Students, alumni, and faculty engineers assembled a 150-foot replica of the Northampton Street Bridge to commemorate the 150th anniversary of engineering at Lafayette. By noon it dominated the Quad and homecoming conversations across campus.

The “Free Bridge,” which was designed by James Madison Porter III ’1886, stands as an example of the Lafayette ideal with its blend of engineering, artistry, and aesthetics.

“It’s just a great way to celebrate the 150th and continues to show the tie between Easton and Lafayette,” says bridge crew member Carol Henry ’81, whose student thesis on the bridge helped get it placed on the historical registry and possibly saved it from demolition.

“Back in the 1980s there were rumors about removing the bridge,” she says. “So the College, because of its connection to the bridge, became interested in its preservation.”

“This bridge connects people through its history with the College and its symbolism to unite artistry and engineering to seek creative solutions and improve lives, which is what Lafayette is all about,” says Scott Hummel, the William Jeffers Director of the Engineering Division. “It’s just perfect.”

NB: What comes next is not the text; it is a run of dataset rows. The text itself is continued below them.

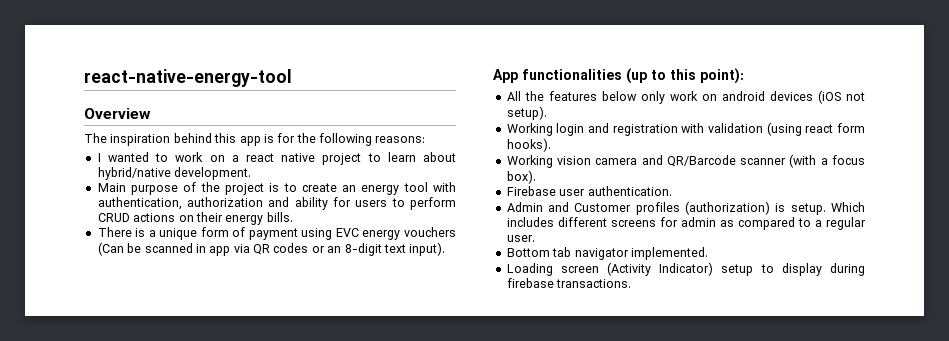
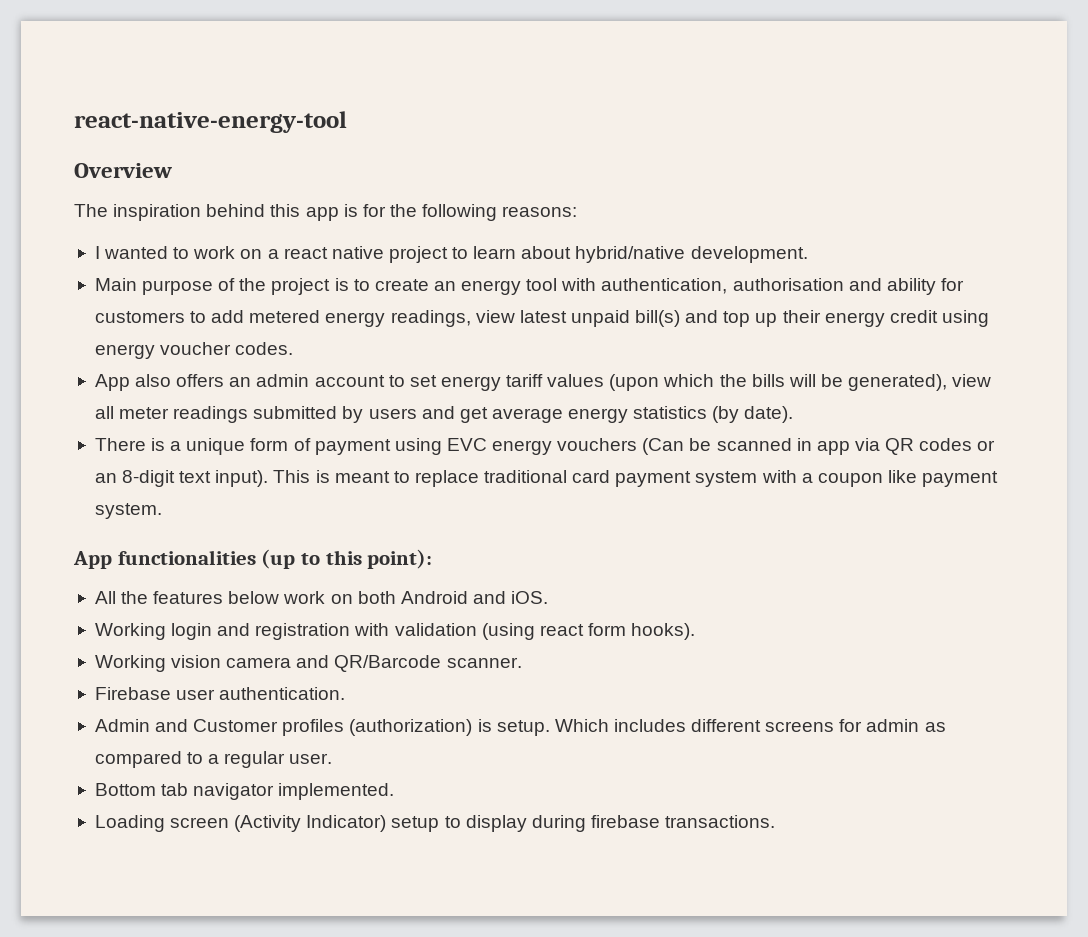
- Main purpose of the project is to create an energy tool with authentication, authorization and ability for users to perform CRUD actions on their energy bills.
+ Main purpose of the project is to create an energy tool with authentication, authorisation and ability for customers to add metered energy readings, view latest unpaid bill(s) and top up their energy credit using energy voucher codes.
+ App also offers an admin account to set energy tariff values (upon which the bills will be generated), view all meter readings submitted by users and get average energy statistics (by date).
+ This is meant to replace traditional card payment system with a coupon like payment system.
- All the features below only work on android devices (iOS not setup).
+ All the features below work on both Android and iOS.
- Working vision camera and QR/Barcode scanner (with a focus box).
+ Working vision camera and QR/Barcode scanner.

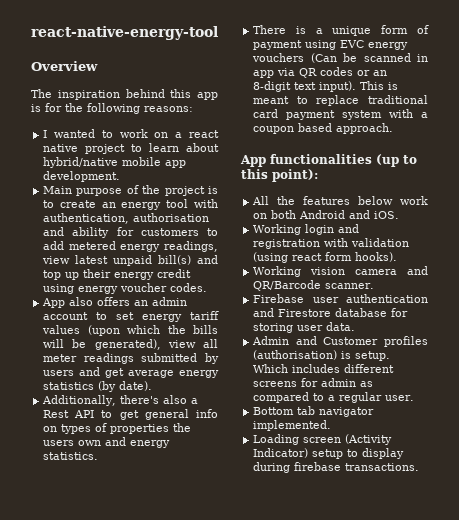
- I wanted to work on a react native project to learn about hybrid/native development.
+ I wanted to work on a react native project to learn about hybrid/native mobile app development.
+ Additionally, there's also a Rest API to get general info on types of properties the users own and energy statistics.
- This is meant to replace traditional card payment system with a coupon like payment system.
+ This is meant to replace traditional card payment system with a coupon based approach.
- Firebase user authentication.
+ Firebase user authentication and Firestore database for storing user data.
- Admin and Customer profiles (authorization) is setup.
+ Admin and Customer profiles (authorisation) is setup.

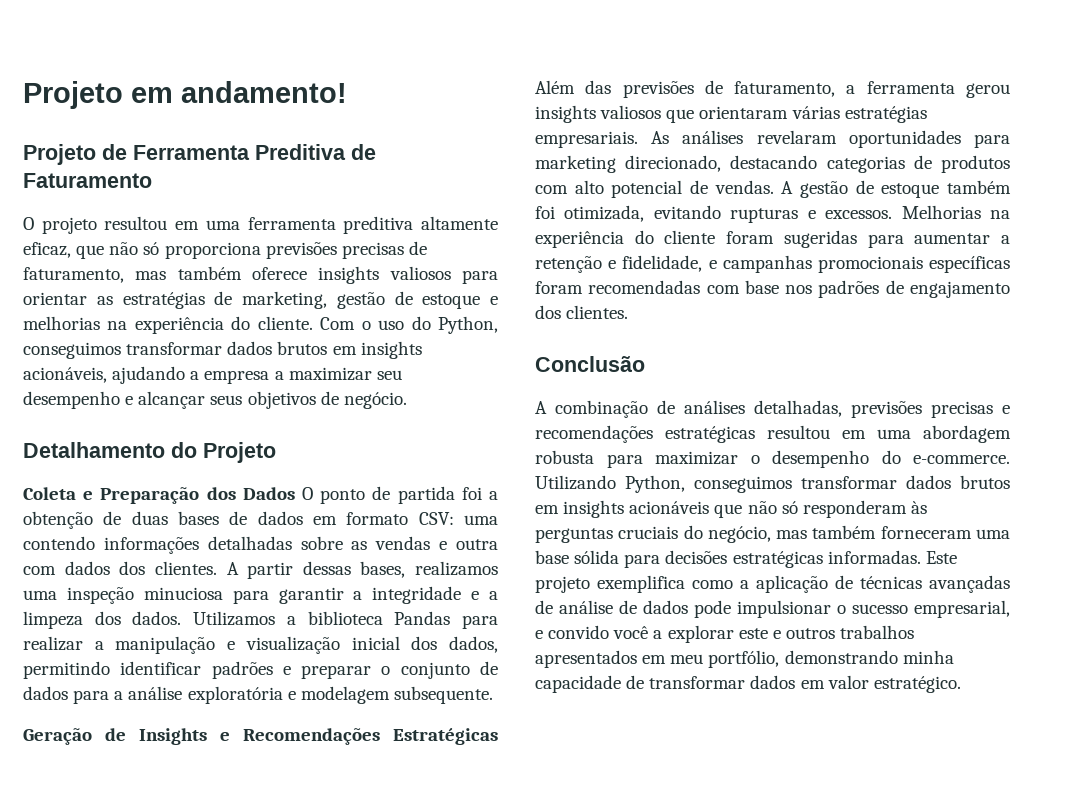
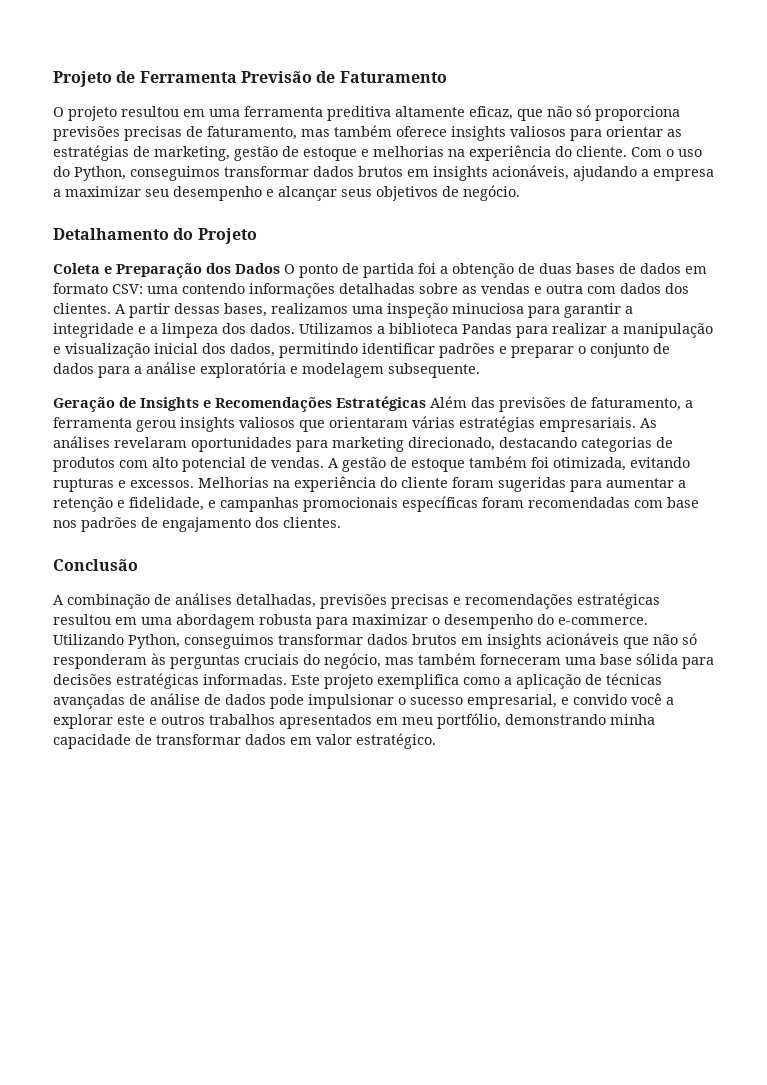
- Projeto em andamento!
- Projeto de Ferramenta Preditiva de Faturamento
+ Projeto de Ferramenta Previsão de Faturamento

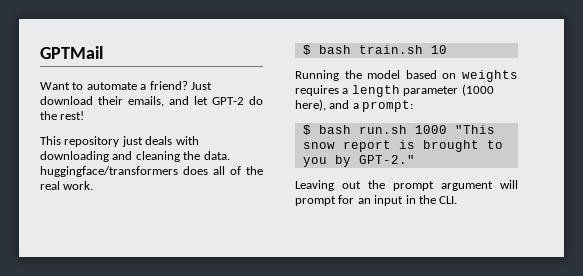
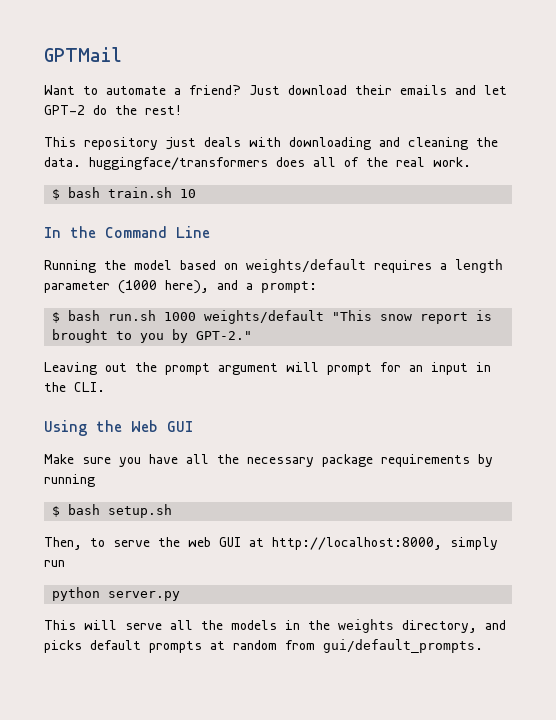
- Just download their emails, and let GPT-2 do the rest!
+ Just download their emails and let GPT-2 do the rest!
+ In the Command Line
- Running the model based on weights requires a length parameter (1000 here), and a prompt:
+ Running the model based on weights/default requires a length parameter (1000 here), and a prompt:
- $ bash run.sh 1000 "This snow report is brought to you by GPT-2."
+ $ bash run.sh 1000 weights/default "This snow report is brought to you by GPT-2."
+ Using the Web GUI
+ Make sure you have all the necessary package requirements by running
+ $ bash setup.sh
+ Then, to serve the web GUI at http://localhost:8000, simply run
+ python server.py
+ This will serve all the models in the weights directory, and picks default prompts at random from gui/default_prompts.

Dan Kucz ’07, a civil engineering graduate, says he wouldn’t be where he is today without Porter’s bridge and the learning and inspiration it represents.

“It’s fitting that all of us can pay homage to Porter, and for me it’s an opportunity to pay tribute to what I learned here,” says Kucz, a bridge engineer for FIGG, an engineering firm specializing in the design and construction of bridges.

“I just wanted to be part of it, because it’s all about the tradition here,” says Sana Khan ’20, a civil engineering major who visited the actual bridge by the Delaware River last week to sketch and study it.

The bridge replica was disassembled on Sunday, and the lumber and construction materials will be donated to the local chapter of Habitat for Humanity.